Pauvreté la vilaine, celle que l’on ne veut pas voir … passe tous les jours devant nos portes, elle s’appelle aussi L’indifférence.
Certes, ce plumitif de quotidiens, a réagi péremptoire, au quotidien d’une réalité locale et particulière. Ce n’était pas des chats et des chiens, qui fouillaient les poubelles, d’une sortie de
magasin ; mais bel et bien des Etres comme nous, en chair et en os, qui quêtaient un relief de consommable.

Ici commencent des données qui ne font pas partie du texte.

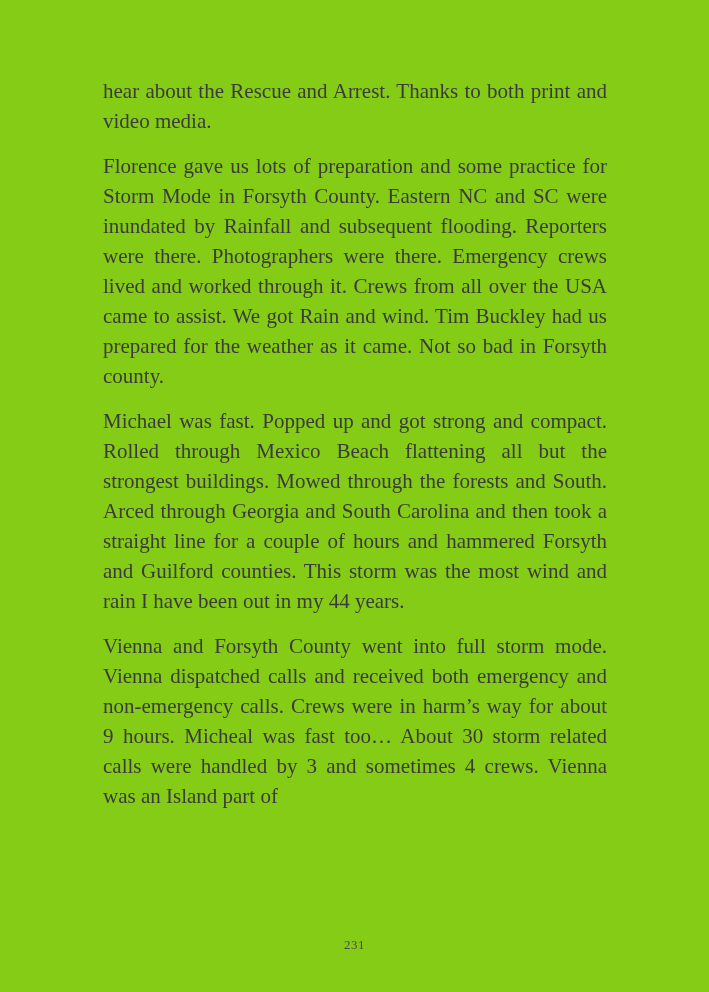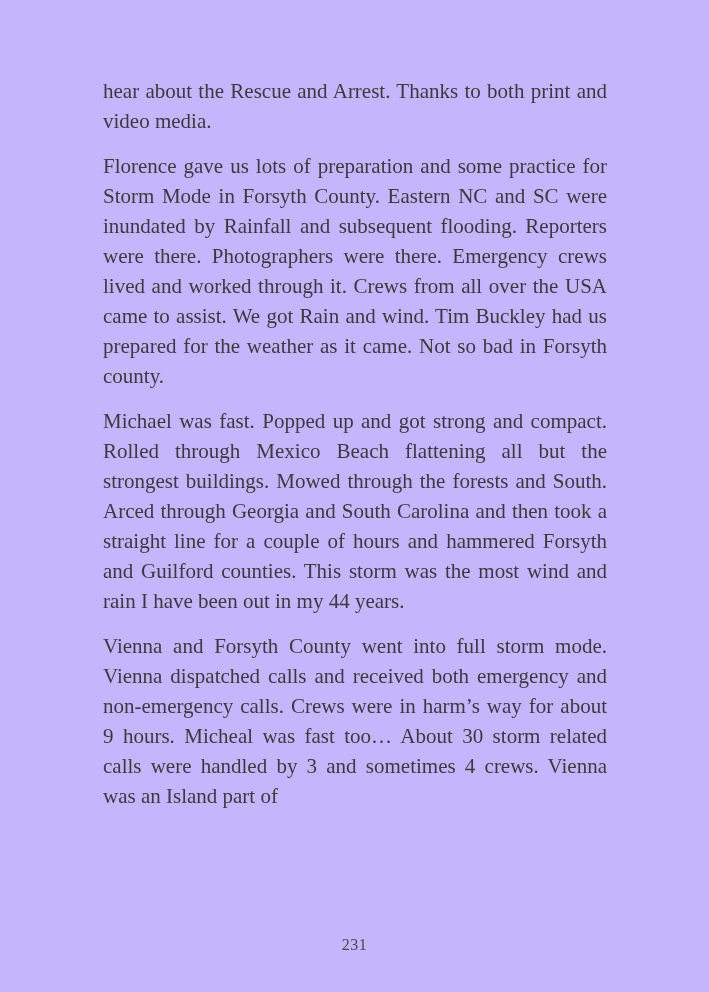"hear about the Rescue and" .page { background: #c4b5fd -> #84cc16 }
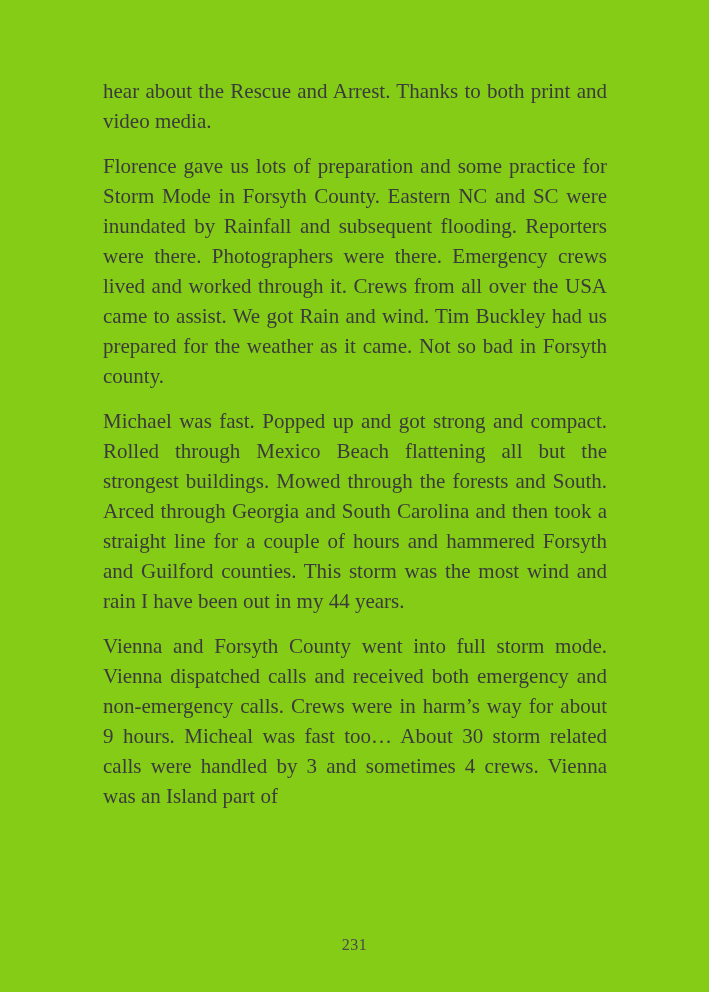"231" .page-footer { font-size: 16px -> 13px }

Tristesse de l’homme démuni, tenaillé par la faim, condamné à la furtivité, autour d’un réceptacle à ordures, pour y trouver un reste.
Ces ombres furtives qui salissent plus les regardants, qu’elles-mêmes.

Les réactions politiques se suffissent à elles-mêmes, dans leurs immoralités. Les Uns, aveuglés par le confort de la fonction et de leur stratégie pour la cité, s’opposent à la vile dénonciation de
l’autre camp sur « Ce spectacle de rue ».
Voilà bien le spectacle quotidien, d’un bout de France, divisée par la doctrine politique et l’aveuglement idéologique; alors que cette misère, trop visible et puante, devrait les rassembler pour
une fois dans leurs responsabilités.